When it comes to the new grading system, we didn’t just make this stuff up. We’ve seen it work with our neighbors in Louisiana. We spoke with Governor Bobby Jindal and others around the country who said this system made a difference in their states.
Former Governor Jeb Bush’s Foundation for Excellence in Education said they started this grading system in Florida in 1999, and their student achievement has skyrocketed. At first, they had 500 schools graded As and Bs. Today, they have more than 2,300 schools earning top grades. As Jeb Bush would say, “What gets measured, gets done.”
We know the new grading system is not a cure-all. That’s why we’ve also allocated $500,000 to accreditation review teams to go into our school districts and closely evaluate where they are on all 37 standards set by the state. For us to improve, we must know what needs improvement and what standards aren’t being met.
Other positive steps taken this year include the consolidation of some failing school districts. In Sunflower County, we had three separate school districts all under state control. We consolidated those into one district and required an appointed superintendent. That will free up $1.2 million that can be spent in the classroom instead of the central office.
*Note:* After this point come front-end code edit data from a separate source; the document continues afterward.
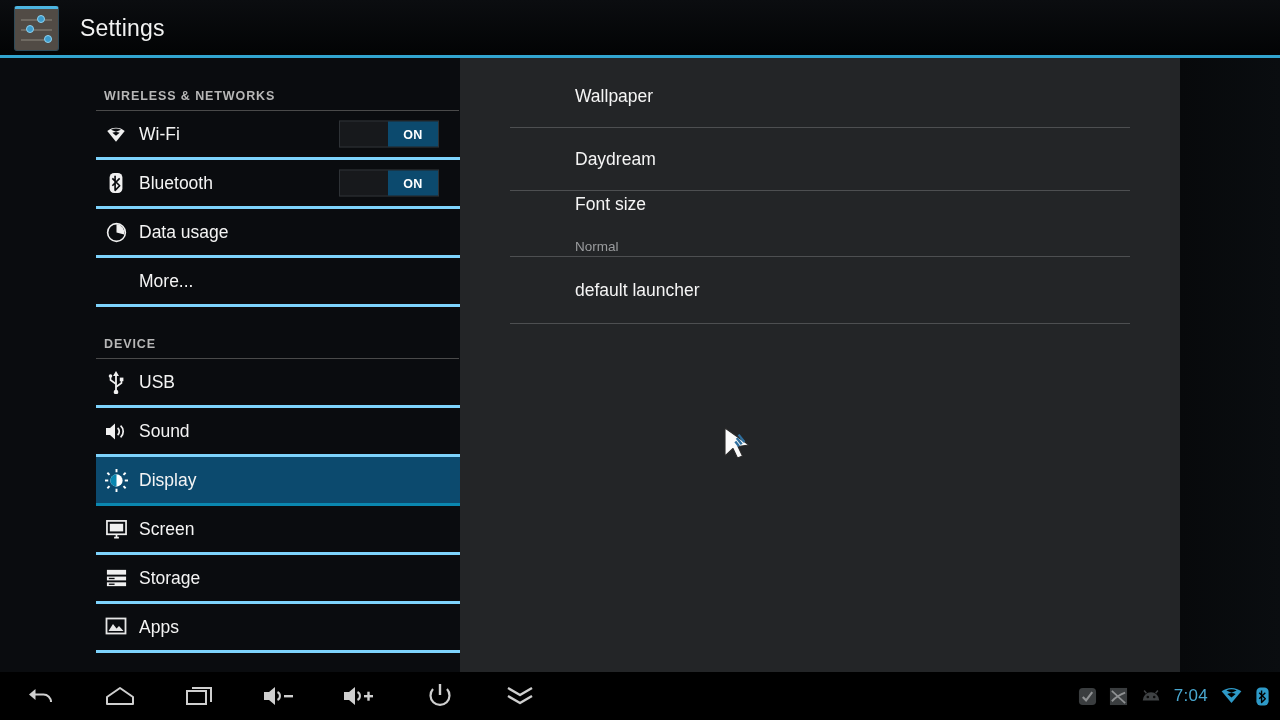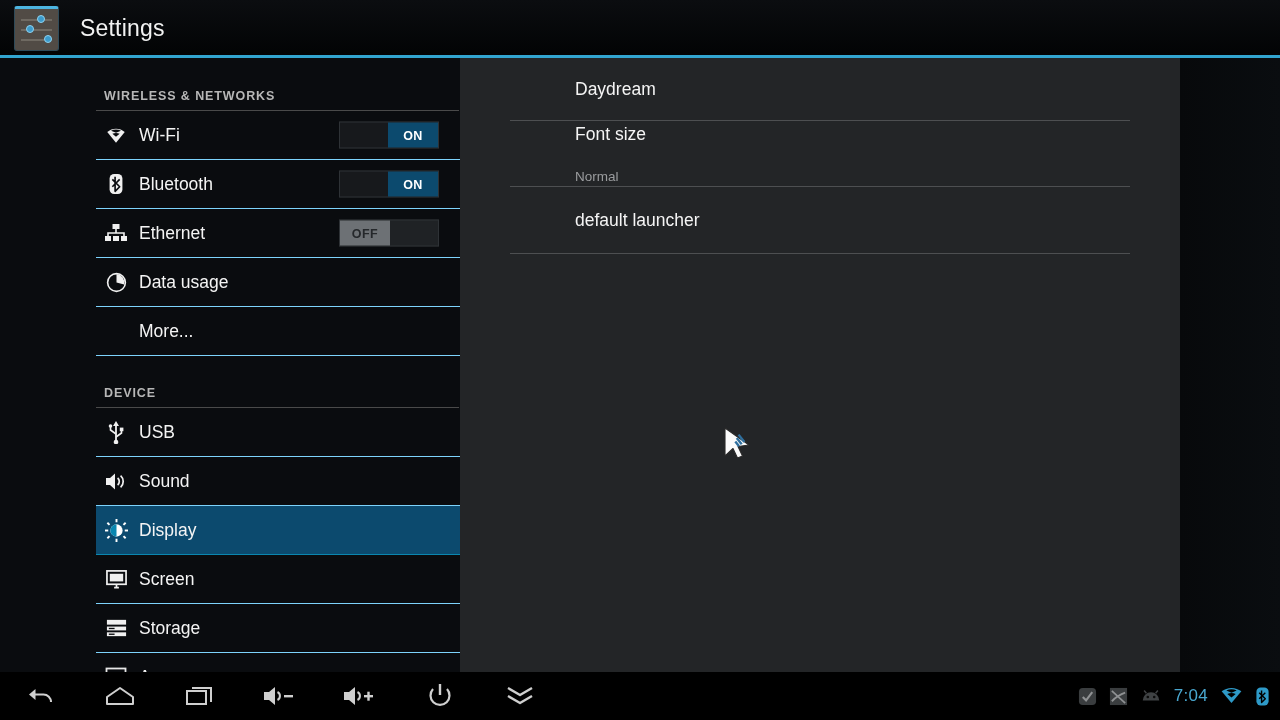"Wallpaper" div.pref { html: none -> <div> <div>Wallpaper</div> </div> }
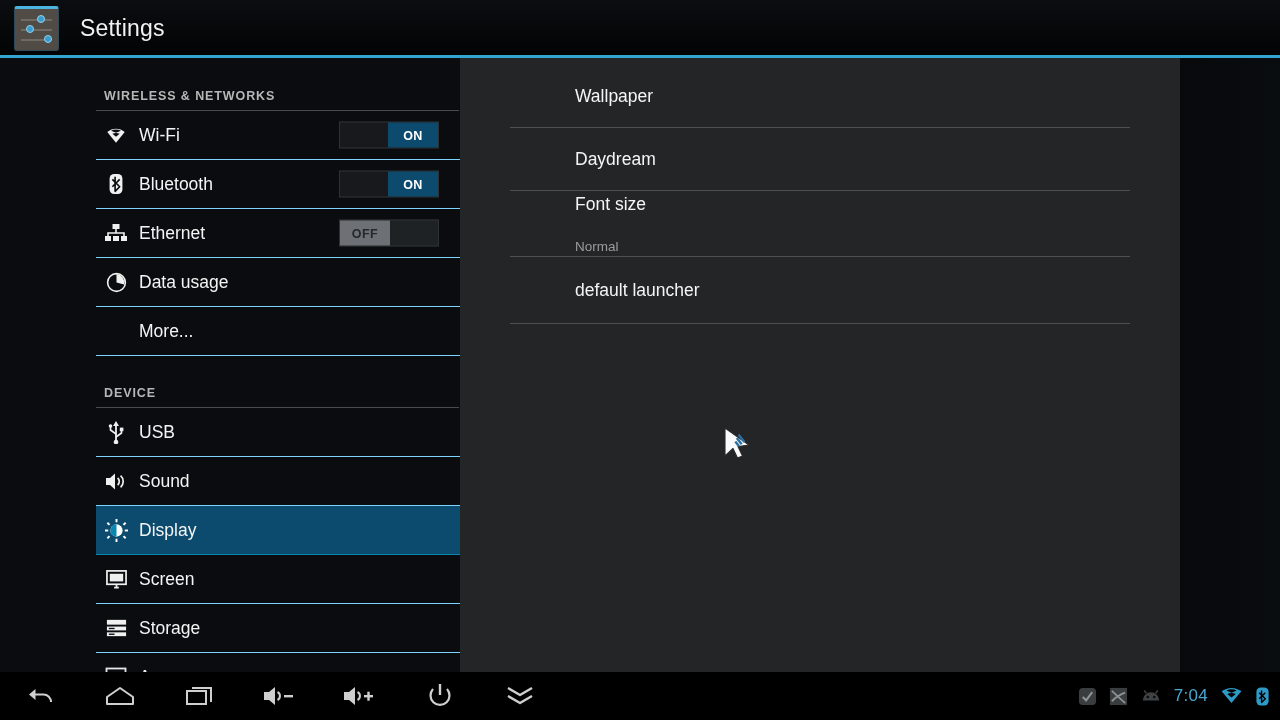"Wi-Fi" .row { border-bottom: 1px solid #7dd3fc -> 3px solid #7dd3fc }
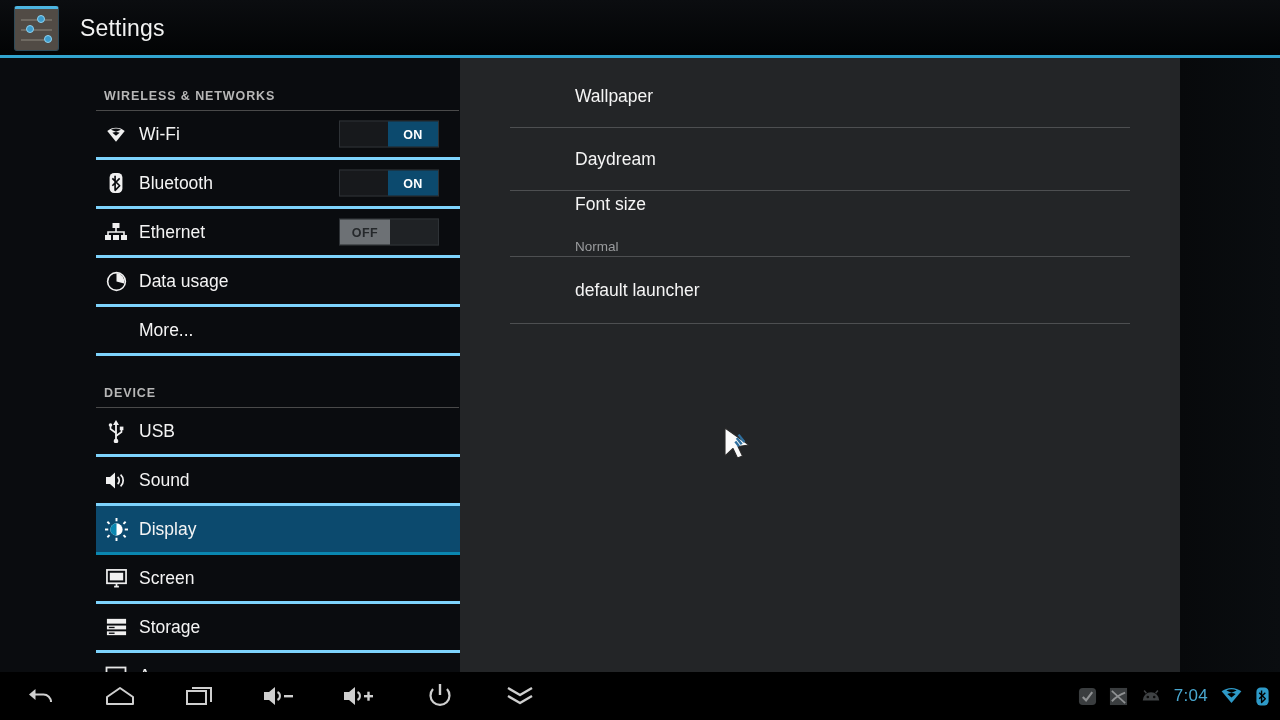"Ethernet" div.row { html: <div> <div> <svg> <rect></rect> <rect></rect> <rect></rect> <rect></rect> <path></path> </svg> </div> <div>Ethernet</div> <div> <div>OFF</div> </div> </div> -> none }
In Bolivar County, they had fewer than 7,000 students in SIX school districts. We are trying to reduce those districts to three, which would free up $1.3 million in administrative costs that can be re-directed to classrooms. That consolidation effort is currently in the hands of the Justice Department – if anyone has any connections there, I hope you’ll put in a good word.
We are not done yet.
I will not stop pressing for public charter schools until they are a reality in Mississippi. The Senate passed it; the House did not. I’m not quitting.
Charter schools give children better options in Memphis, Arkansas, and Louisiana. We know they work. There’s no good reason for denying parents a voice in the education of their children.
Some of our education administrators view charter schools as a threat.
I, on the other hand, view public charter schools not as a threat to our school districts but rather as a tremendous opportunity to reach students who aren’t being well served in the traditional system.
Public charter schools will provide a choice for parents and students – a choice that could help keep more of our children in school, that could help increase our graduation rates, that could help increase student achievement and that could help increase the overall education attainment level of our citizens.
I have a message for people in both parties who are scared of the future of education reform: buckle your seat belts. Reform is coming to Mississippi!
Our families depend on us to improve our economy. And our economy depends on improving our education system. It’s not more complicated than that. Everyone involved knows it. Everyone involved agrees with the objective.
Surely, we can come together….and work together…and embrace a better future together. Our people deserve nothing less.
I look forward to continuing to work with educators, legislators and citizens to achieve those goals and to keep Mississippi the best place in America to raise a family.
Thank you for the privilege of serving. May God bless the State of Mississippi.